• **Supplied records**:
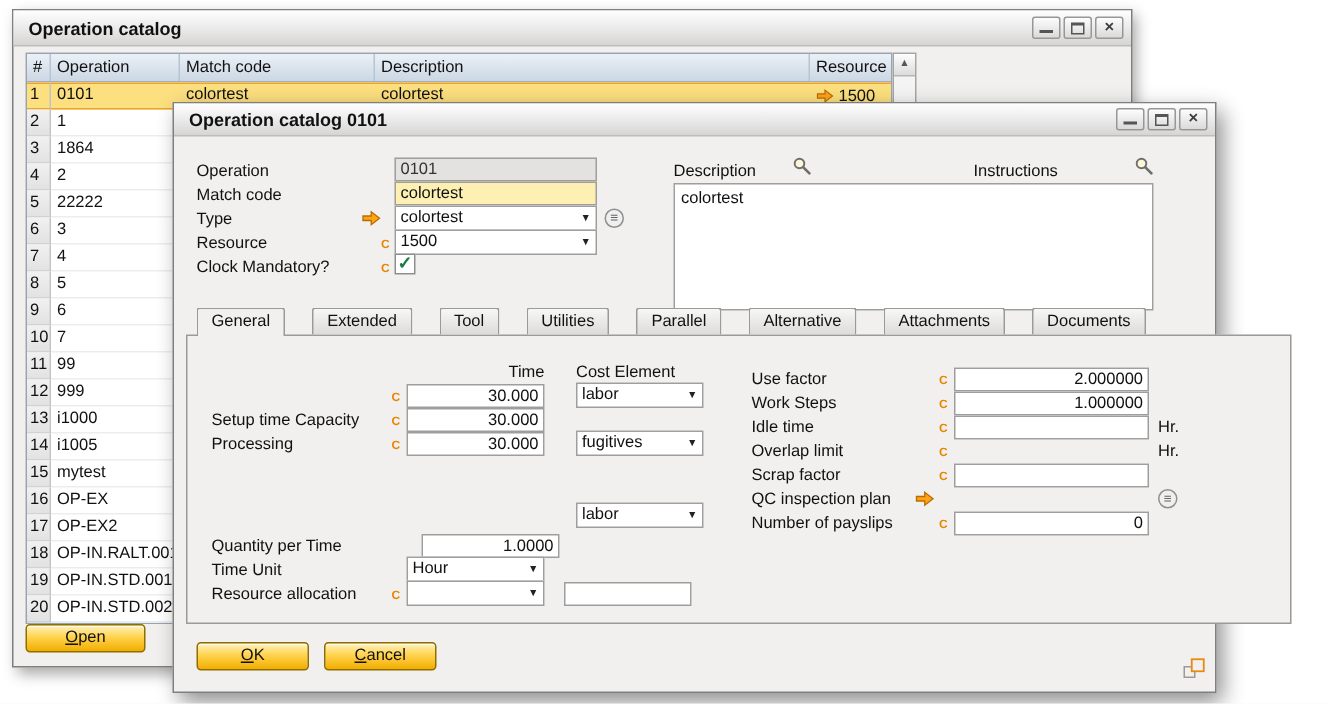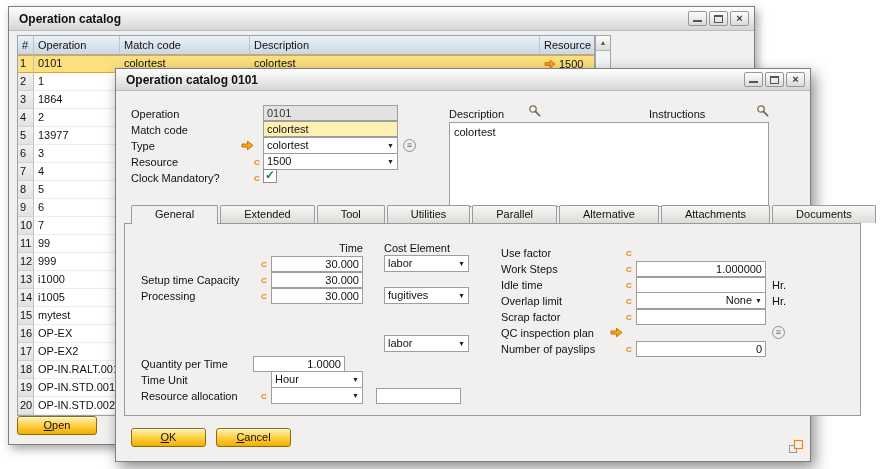"13977" div.tc { text: 13977 -> 22222 }
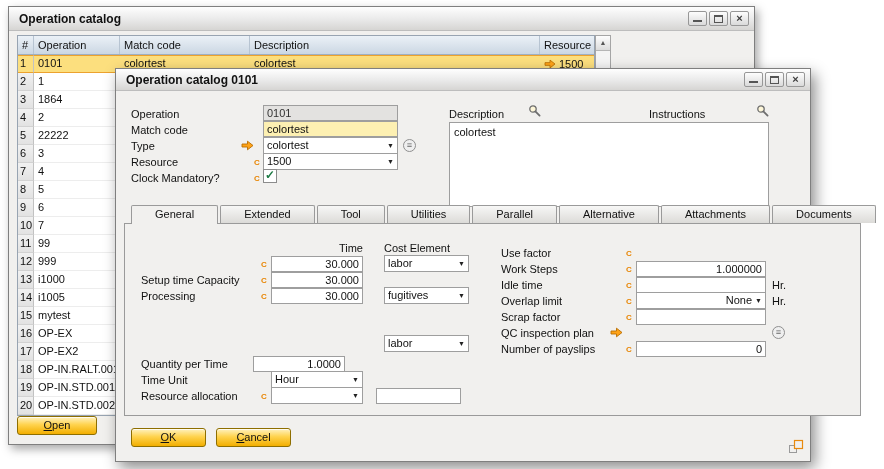"General" .tab { margin-right: 2px -> 18px; padding: 0 23px -> 0 9px }
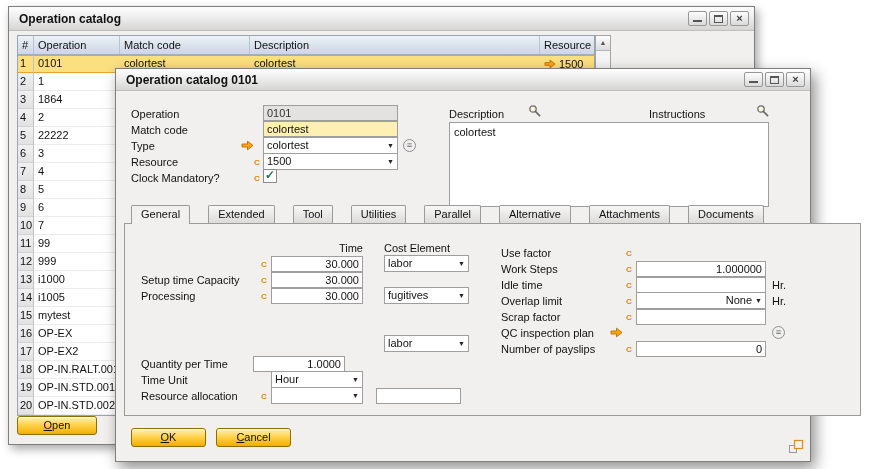"2.000000" div.inp { html: none -> <div>2.000000</div> }
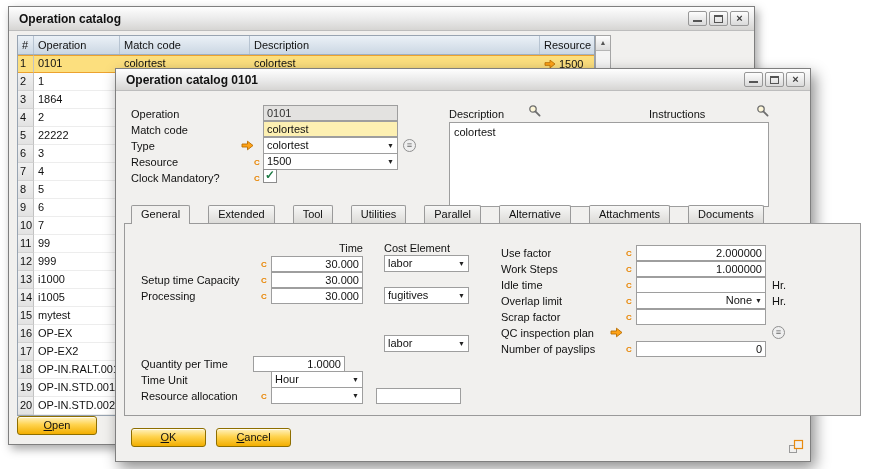"None" div.combo { html: <div> <span>None</span> <span>▼</span> </div> -> none }
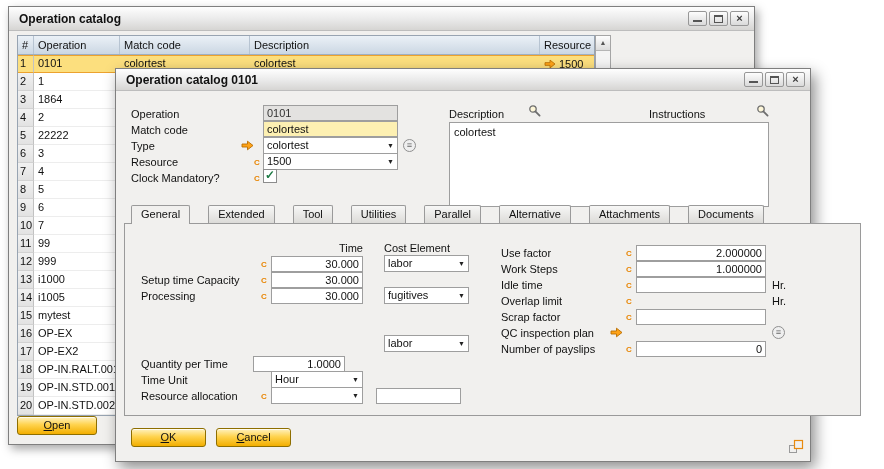"1.0000" div.inp { left: 137px -> 165px }
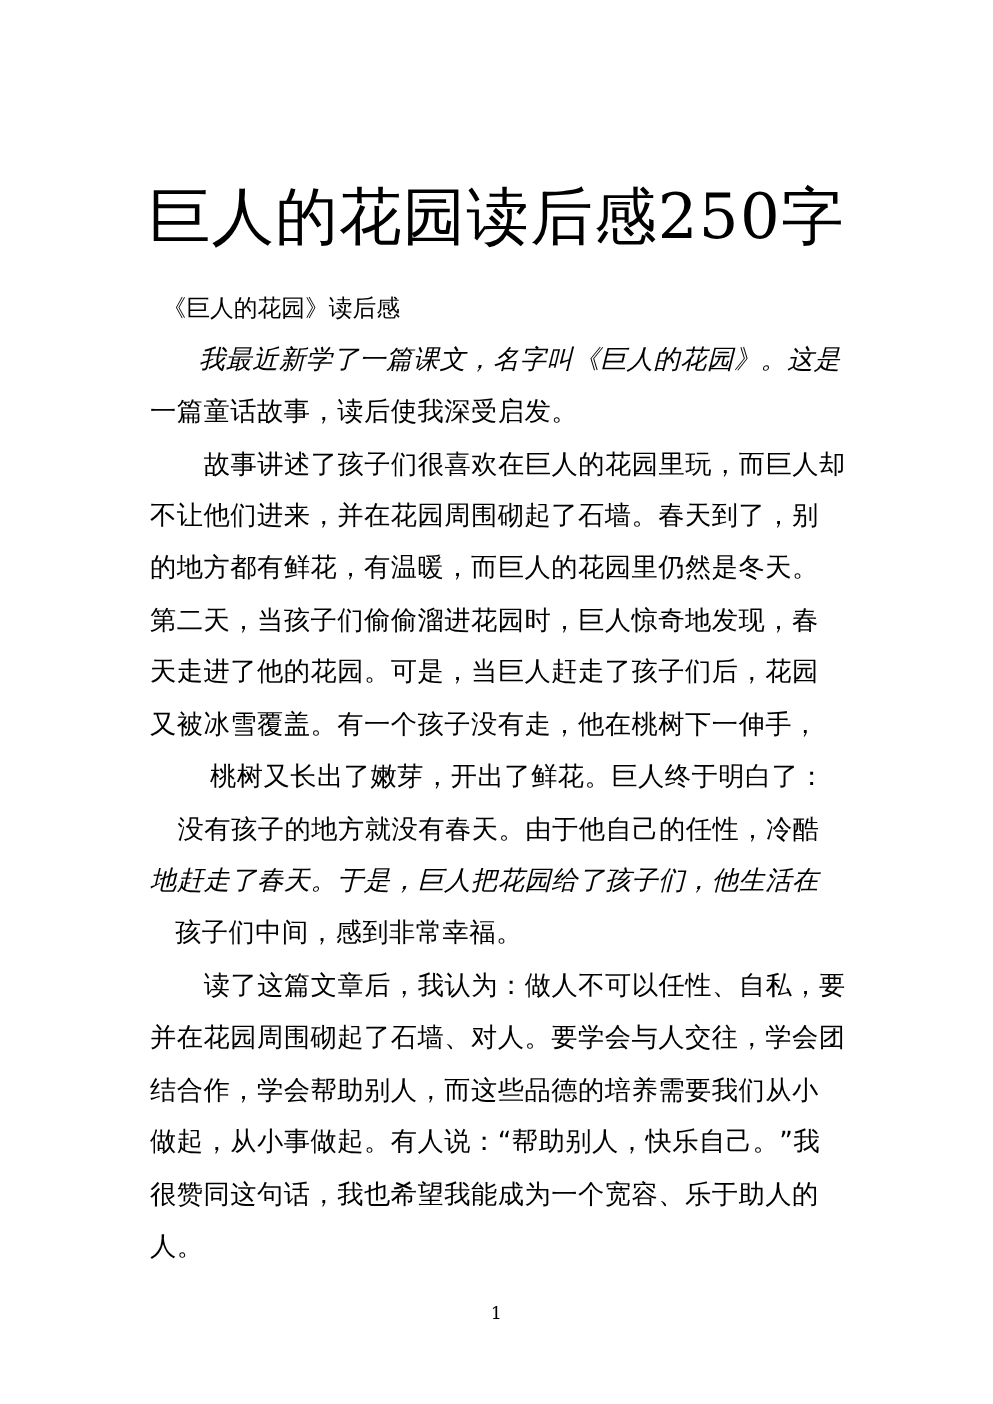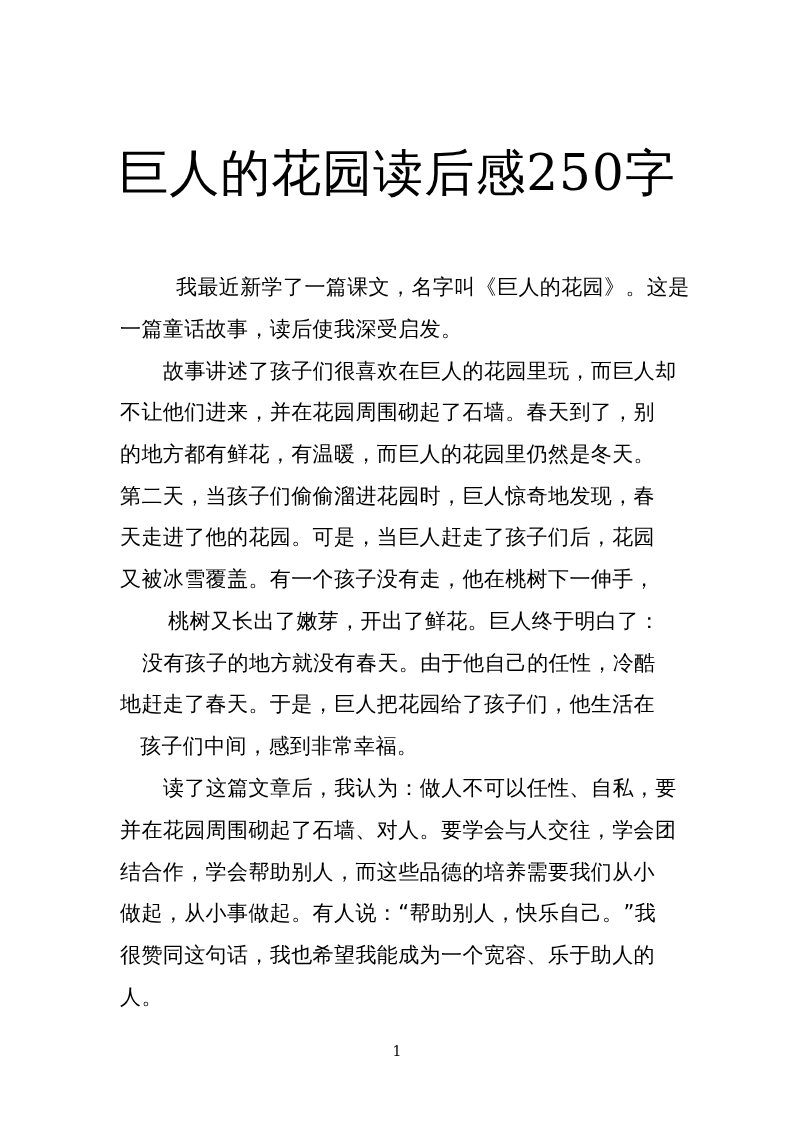"《巨人的花园》读后感" div.subtitle { html: none -> <div>《巨人的花园》读后感</div> }
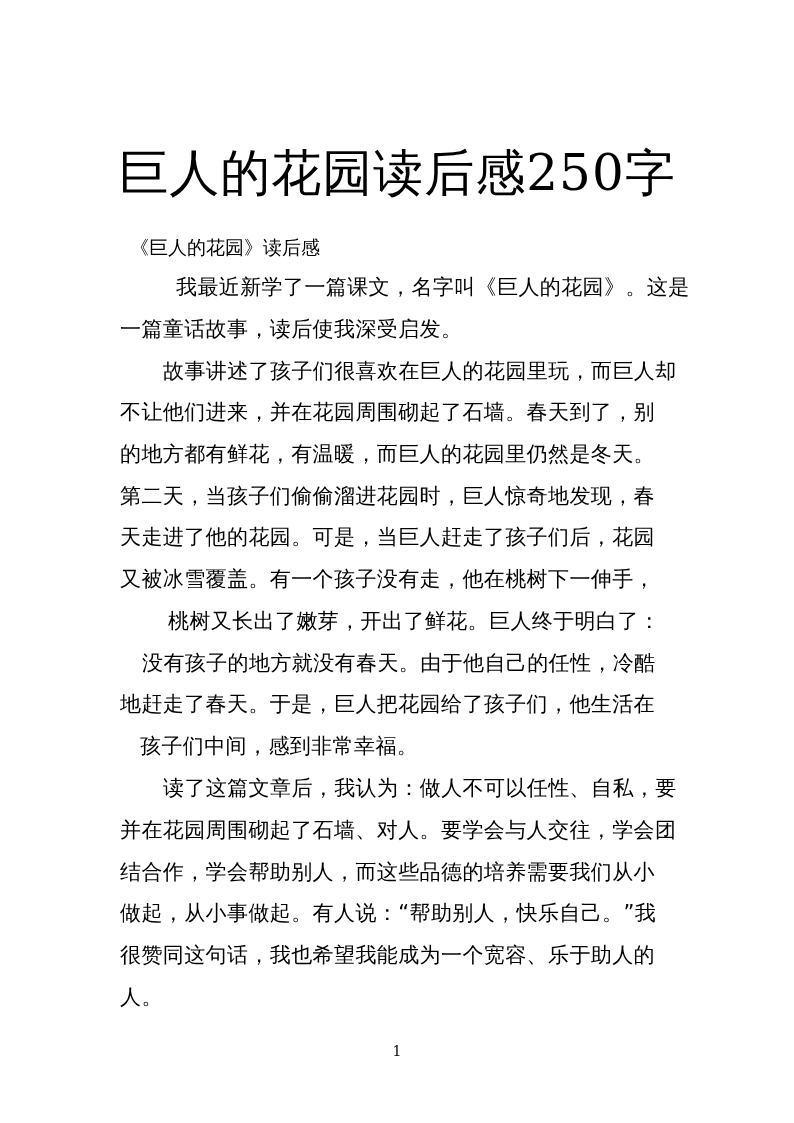"我最近新学了一篇课文，名字叫《巨人的花园》。这是" div.line { font-style: none -> italic; left: 176px -> 159px }
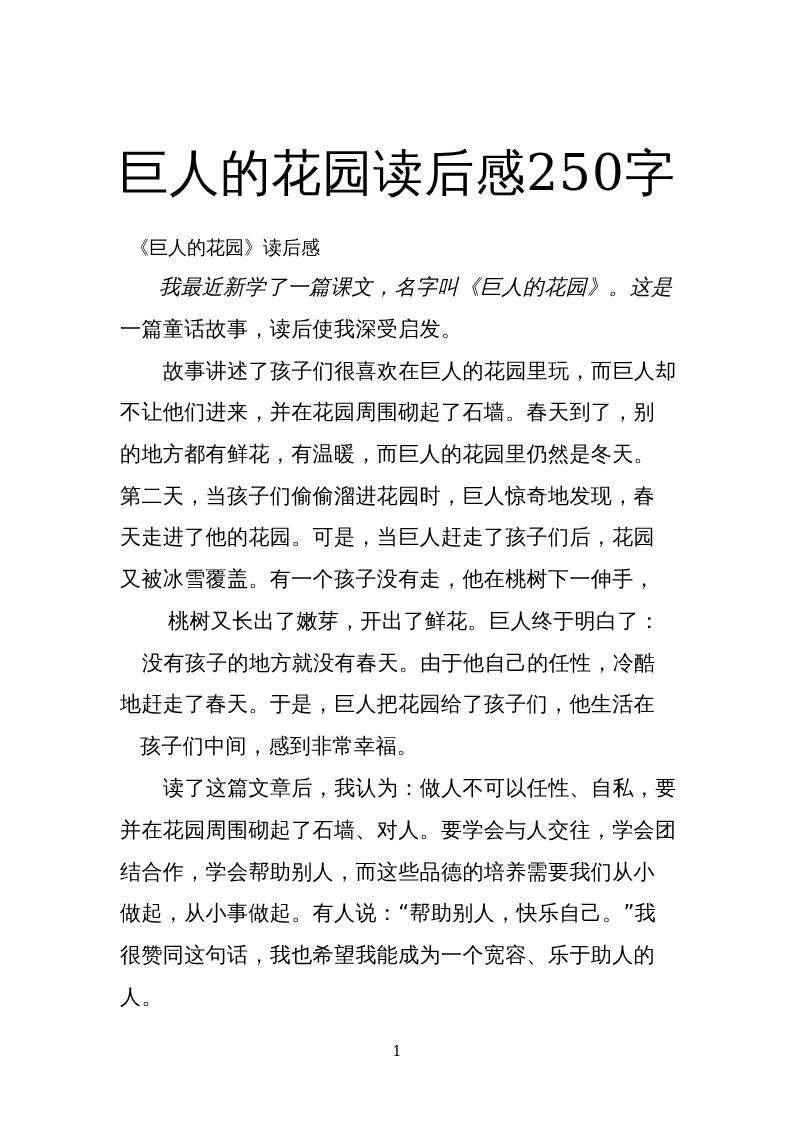"地赶走了春天。于是，巨人把花园给了孩子们，他生活在" div.line { font-style: none -> italic }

• **What is needed**:
Restate every record above word for word, without images.

• **Response to this exercise**:
"13977" div.tc { text: 13977 -> 22222 }
"General" .tab { margin-right: 2px -> 18px; padding: 0 23px -> 0 9px }
"2.000000" div.inp { html: none -> <div>2.000000</div> }
"None" div.combo { html: <div> <span>None</span> <span>▼</span> </div> -> none }
"1.0000" div.inp { left: 137px -> 165px }
"《巨人的花园》读后感" div.subtitle { html: none -> <div>《巨人的花园》读后感</div> }
"我最近新学了一篇课文，名字叫《巨人的花园》。这是" div.line { font-style: none -> italic; left: 176px -> 159px }
"地赶走了春天。于是，巨人把花园给了孩子们，他生活在" div.line { font-style: none -> italic }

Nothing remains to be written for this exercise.